Wherever possible, always reach out to a loved one or friend who is experiencing grief and let them know they are not alone.

Here are a few ideas of ways to go about supporting someone in a kind and caring way:

  1. Get in touch:

This seems an obvious first step, but many people are afraid of saying the wrong thing and exacerbating their loved one’s pain. The truth is, saying nothing is the worst course of action and can leave the grieving feeling more isolated than ever. Whilst the pandemic has limited human contact, the power of picking up the phone or starting a thoughtful messaging conversation should never be underestimated. Take your lead from them and avoid trying to ‘fix’ their unhappiness or telling them that you ‘know their pain’: you cannot know how someone else is feeling, so instead listen without interrupting or judging. Getting grief out in the open is such a vital part of allowing someone to start processing their trauma.

  1. Maintain support:

Once you have reached out, always keep in mind that there is no fixed response for grief. One day they may be willing to open up and be vulnerable and the next they may lash out angrily or greet you with a cold front. No matter how they process their loss, it is important that you don’t take their reactions personally: let them know you are always there to listen and will not lose interest simply because they are not giving you the response you anticipated. Avoid asking them pressing questions or probing them for the answers that you are looking for, but rather support them consistently through accepting their emotional response to grief and letting them dictate the level of openness they are comfortable with.

  1. Practical help:

It is not uncommon for grief to drain a person’s energy and motivation. Easy daily tasks may become far more of an onerous chore for them, so an offer to do their grocery shopping, house tidying, dog walking or driving may be immensely appreciated. Keep an eye out for the areas of life they seem to be struggling with and if it seems appropriate (but not too invasive) you can offer your services to lighten their load. That being said, if they would prefer to keep busy through maintaining a daily routine, allow them to do so freely and refrain from attempting to manage their life or treat them as less capable: the aim is to help them feel stronger (not weaker) through their sadness.

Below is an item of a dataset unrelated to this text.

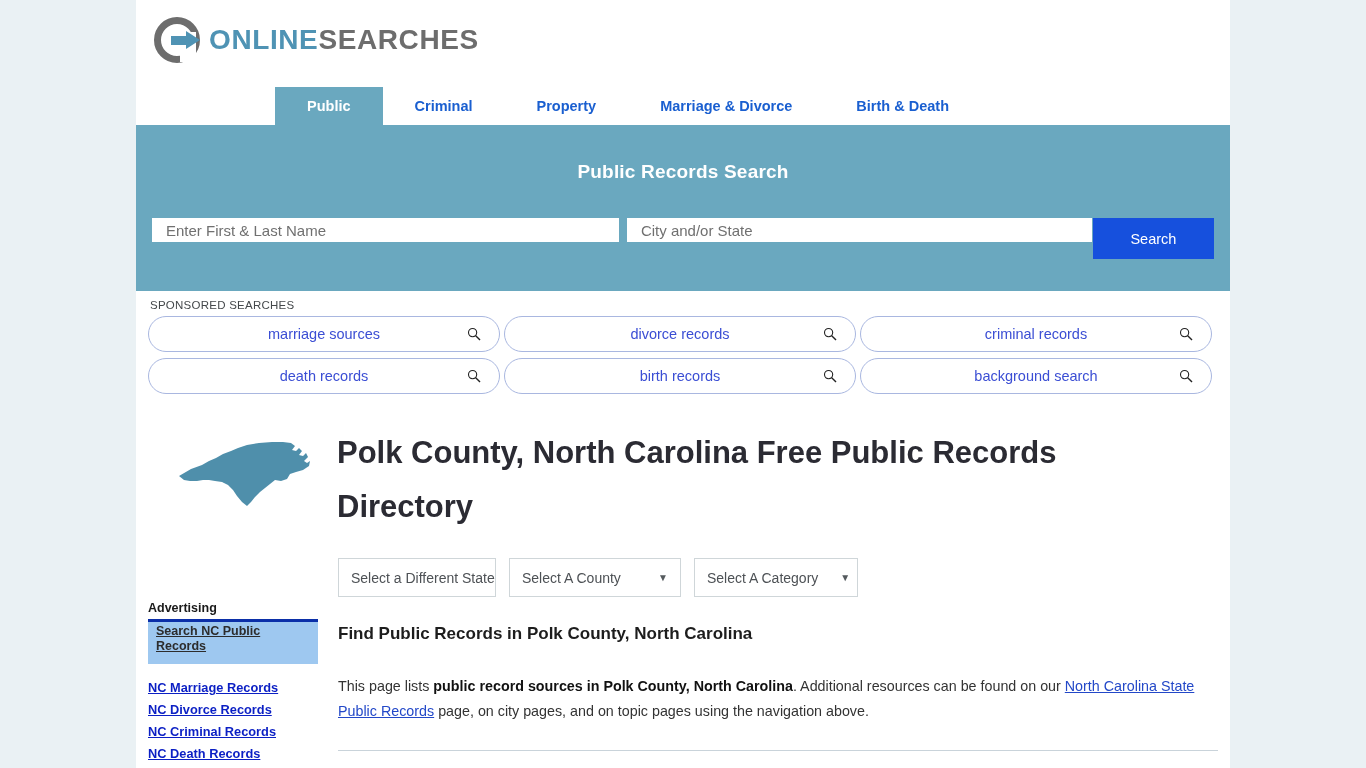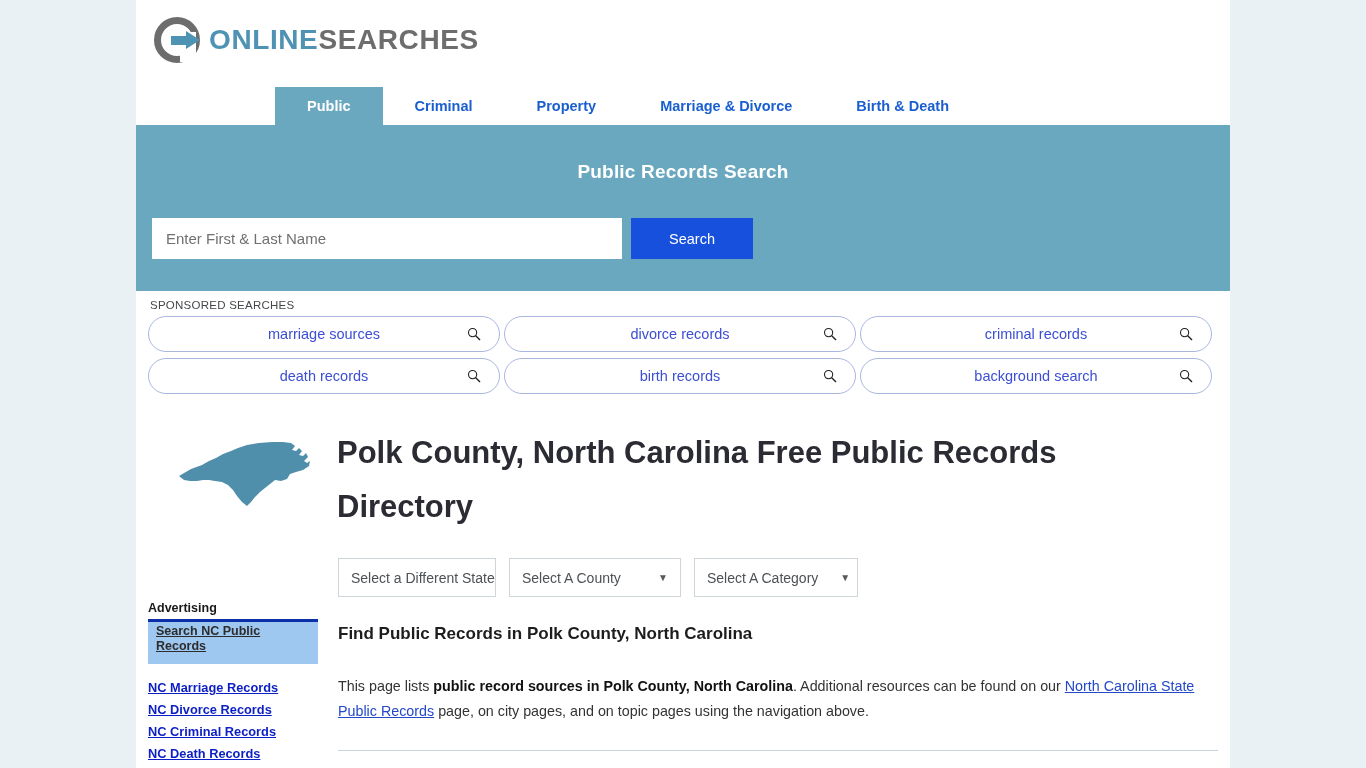"Enter First & Last Name" .hero-input { height: 41px -> 24px }
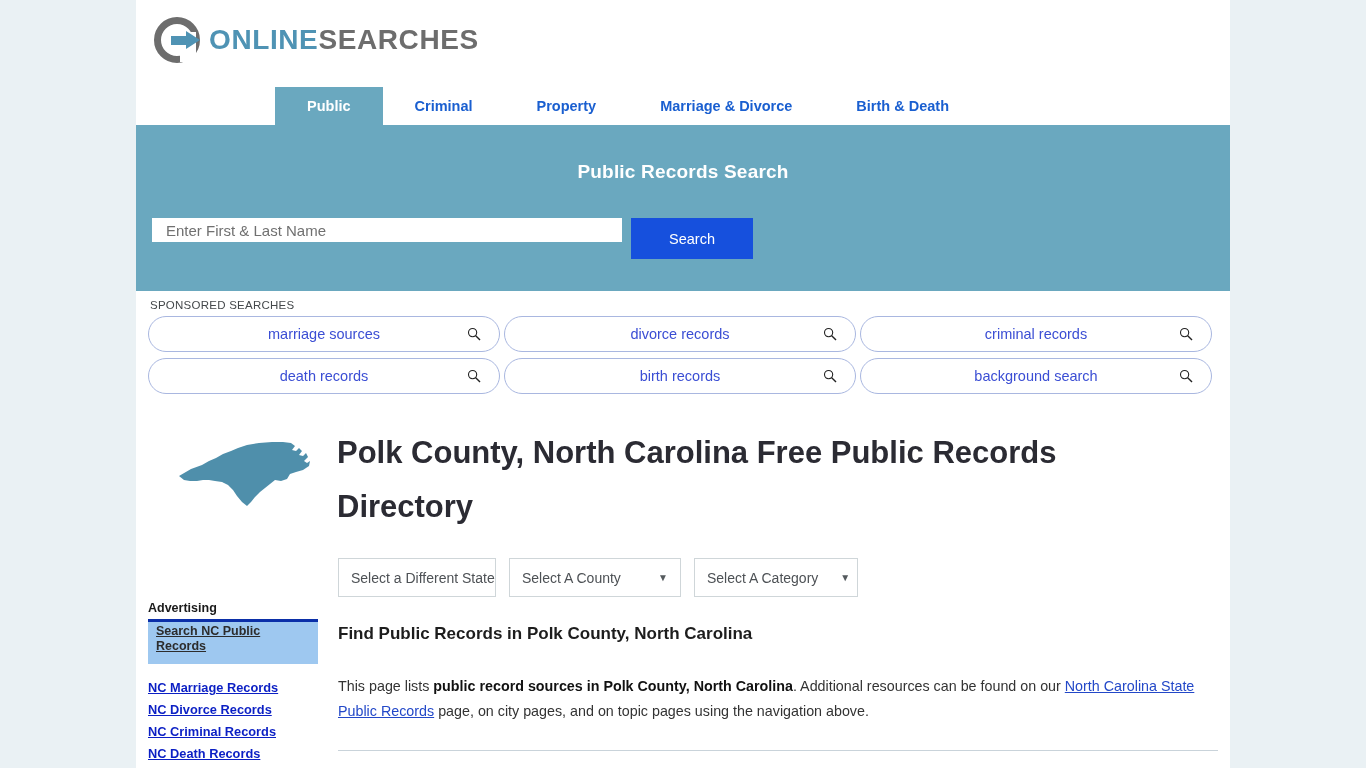"City and/or State" input.hero-input { html: none -> <input> }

  1. Remember there is no timeline:

It is all too easy to expect them to ‘improve’ with time and everyone awaits their return to ‘normal life’ after a year or so. Whilst time is of course a great healer, grief is not something to move on from and can be present with someone for a lifetime. Therefore, do not begin to lessen your support – especially at the time of this difficult pandemic – when they may be needing it more than ever. Grief is emotional and complex, so does not comply with outside expectations: don’t let them feel disconnected and alienated if any initial support fades away and remember that showing your recognition of their continued suffering can kickstart a desire to rebuild their life.

We hope these steps may help you improve your support of someone grieving and that during National Grief Awareness Week we can – despite the physical barriers imposed by the pandemic – collectively rally round those whose grief needs to be heard.